Il reprit : — Voici : cet homme possède la foi ; il tâche de prier avec ferveur ; il implore la miséricorde divine mais il sent qu’il ne remplit pas tout son devoir parce qu’un obstacle qu’il ne se résout pas à franchir l’écarte des sacrements. Que doit-il faire ?

Je me recueillis un peu puis je demandai mentalement à Dieu de m’éclairer sur la ligne à suivre et je fus exaucé aussitôt, car il me fut inspiré de lui dire : — Cette âme dans la peine et qui soupire après la délivrance, c’est la vôtre, n’est-ce pas ?

Il eut un sursaut, hésita quelques secondes puis avoua : — Eh bien oui, c’est moi…
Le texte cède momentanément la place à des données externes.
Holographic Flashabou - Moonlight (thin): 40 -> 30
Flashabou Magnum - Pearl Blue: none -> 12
— A merveille, continuai-je, la situation est plus nette entre nous et je préfère qu’il en soit ainsi. Je vous dirai donc que, depuis longtemps, votre conduite me rend perplexe. Vous venez, à peu près tous les jours, à la messe ; tout prouve que ce n’est pas pour vous une formalité vaine. Je dois donc vous tenir pour un chrétien plus occupé de Dieu que beaucoup d’autres. Néanmoins, par une inconséquence bizarre, vous vous privez des sacrements alors que, logiquement, vous devriez les rechercher. Plus encore — et cela m’a fort étonné — vous ne faites même pas vos Pâques. Cependant n’ignorez pas que se confesser et recevoir la Sainte-Eucharistie, à cette époque de l’année, c’est un commandement de l’Église auquel tout catholique a le devoir de se conformer.

— Je sais cela, reconnut-il à voix basse.
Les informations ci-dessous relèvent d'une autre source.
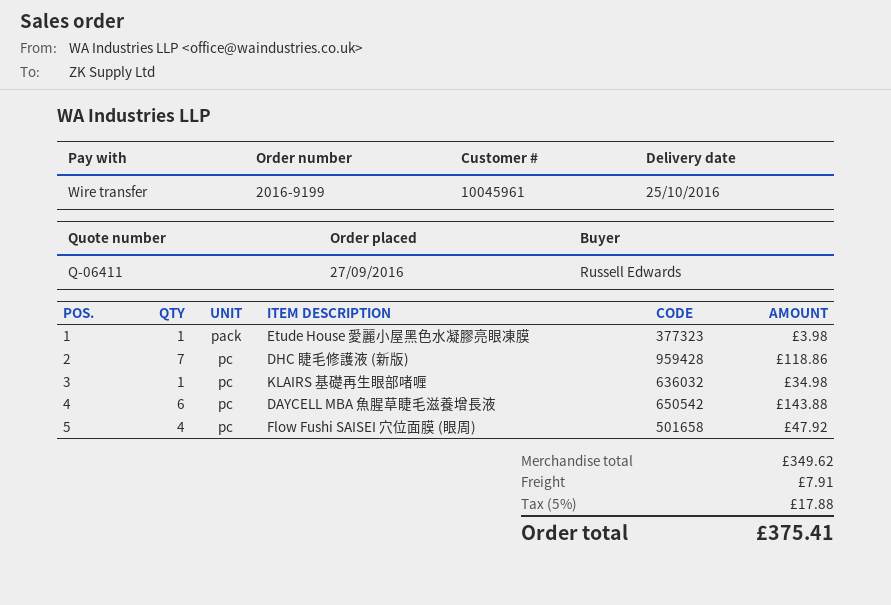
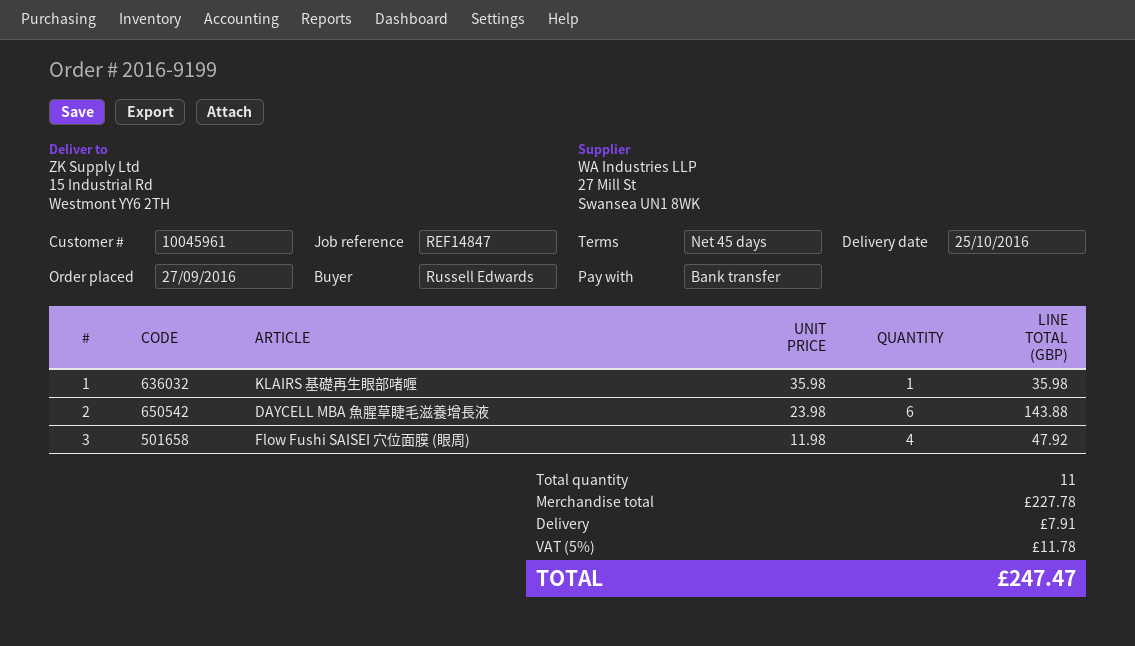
Etude House 愛麗小屋黑色水凝膠亮眼凍膜: 1 for 3.98 -> none
DHC 睫毛修護液 (新版): 7 for 118.86 -> none
KLAIRS 基礎再生眼部啫喱: 1 for 34.98 -> 1 for 35.98
subtotal: 349.62 -> 227.78
tax: 5% = 17.88 -> 5% = 11.78
total: 375.41 -> 247.47

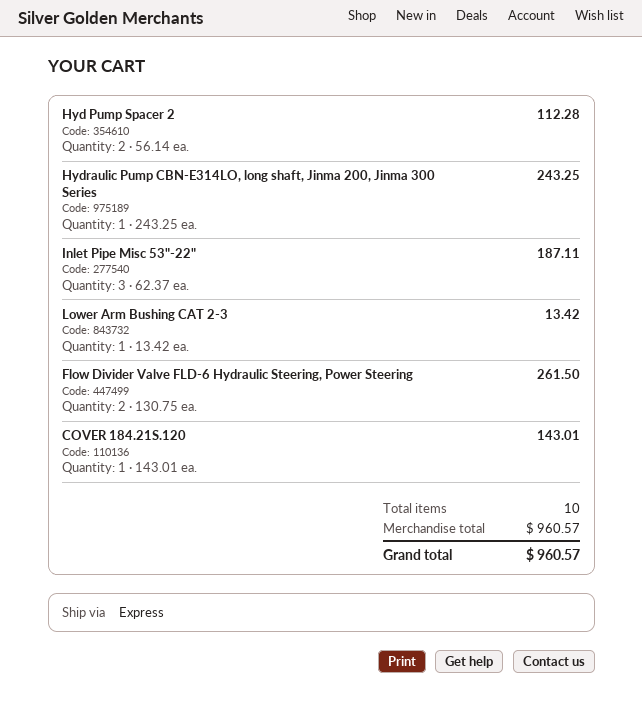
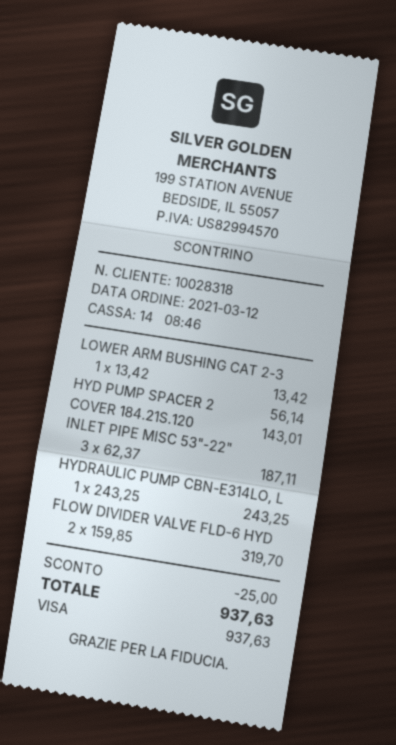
Hyd Pump Spacer 2: 2 x 56.14 = 112.28 -> 1 x 56.14 = 56.14
Flow Divider Valve FLD-6 Hydraulic Steering, Power Steering: 2 x 130.75 = 261.50 -> 2 x 159.85 = 319.70
discount: none -> 25.00
total: 960.57 -> 937.63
— Alors, pourquoi vous dérober ?

Il porta la main à sa gorge comme s’il étranglait puis il fit un geste de détresse. Combien je le prenais en pitié ! Mais il fallait aboutir.
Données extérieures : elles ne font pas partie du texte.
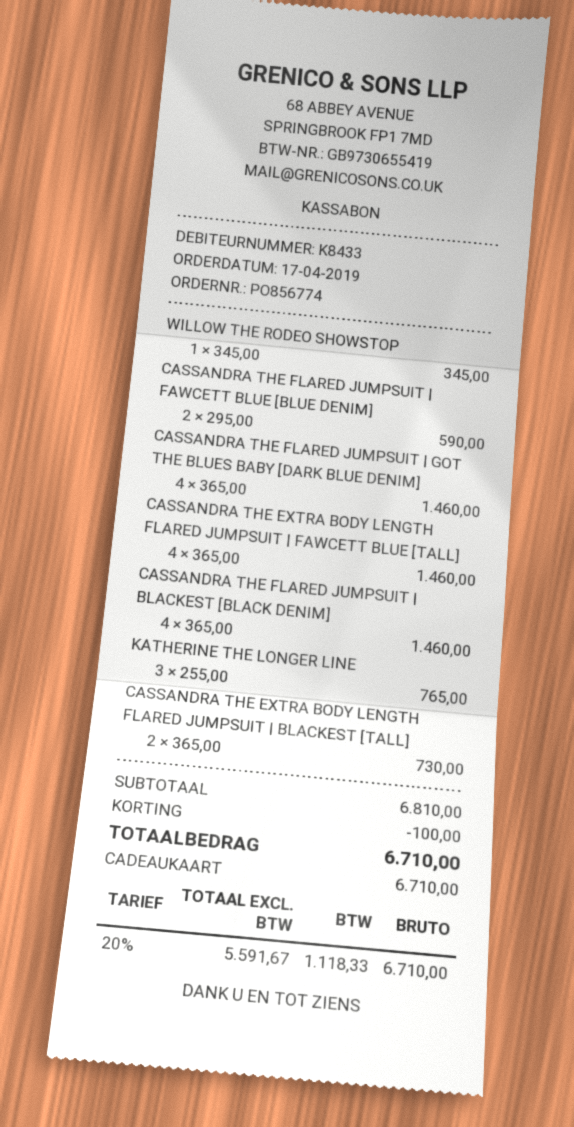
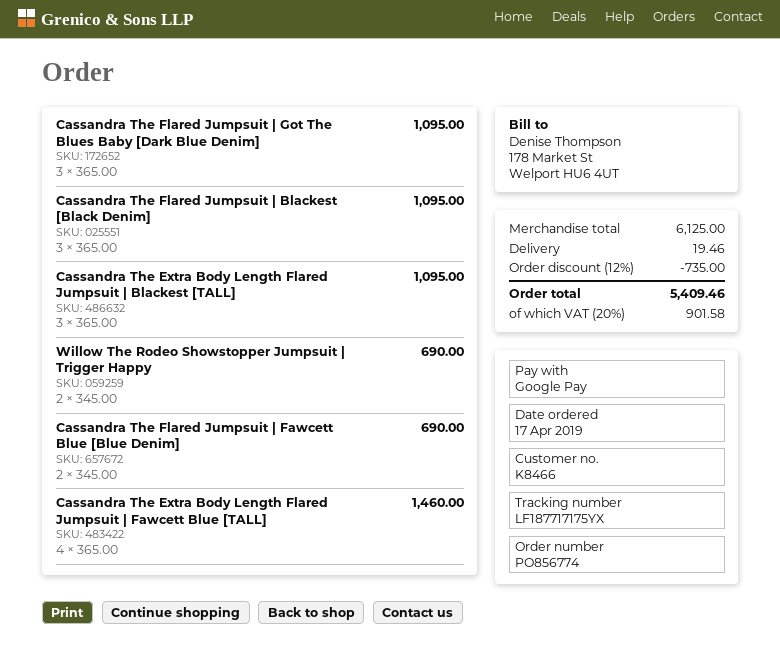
customer number: K8433 -> K8466
payment method: gift card -> Google Pay
WILLOW THE RODEO SHOWSTOP: 1 x 345.00 = 345.00 -> 2 x 345.00 = 690.00
CASSANDRA THE FLARED JUMPSUIT | FAWCETT BLUE [BLUE DENIM]: 2 x 295.00 = 590.00 -> 2 x 345.00 = 690.00
CASSANDRA THE FLARED JUMPSUIT | GOT THE BLUES BABY [DARK BLUE DENIM]: 4 x 365.00 = 1460.00 -> 3 x 365.00 = 1095.00
CASSANDRA THE FLARED JUMPSUIT | BLACKEST [BLACK DENIM]: 4 x 365.00 = 1460.00 -> 3 x 365.00 = 1095.00
KATHERINE THE LONGER LINE: 3 x 255.00 = 765.00 -> none
CASSANDRA THE EXTRA BODY LENGTH FLARED JUMPSUIT | BLACKEST [TALL]: 2 x 365.00 = 730.00 -> 3 x 365.00 = 1095.00
subtotal: 6810.00 -> 6125.00
discount: 100.00 -> 735.00
shipping: none -> 19.46
tax: 20% = 1118.33 -> 20% = 901.58
total: 6710.00 -> 5409.46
— Je suis votre ami, poursuivis-je, n’en doutez pas une minute. Soyez sûr également que le caractère dont je suis revêtu et qui fait de moi le serviteur de mes paroissiens m’a préparé à tout entendre et, le cas échéant, à tout absoudre. Je vois qu’une charge excessive vous opprime et je vous supplie d’être convaincu que je donnerais mon sang pour vous l’enlever.

Dieu conférait sans doute à mes phrases l’accent nécessaire, car il fut touché. Des larmes débordaient d’entre ses paupières et il tourna vers moi un regard si plein de gratitude que je crus bien avoir remporté la victoire.

Hélas, pas encore !…

Il se contenta de me dire d’une voix entrecoupée : — Quand on a commis une faute grave et dont les suites ne cessent de léser autrui, il est nécessaire, si je ne me trompe, non seulement de s’en repentir mais de la réparer ?…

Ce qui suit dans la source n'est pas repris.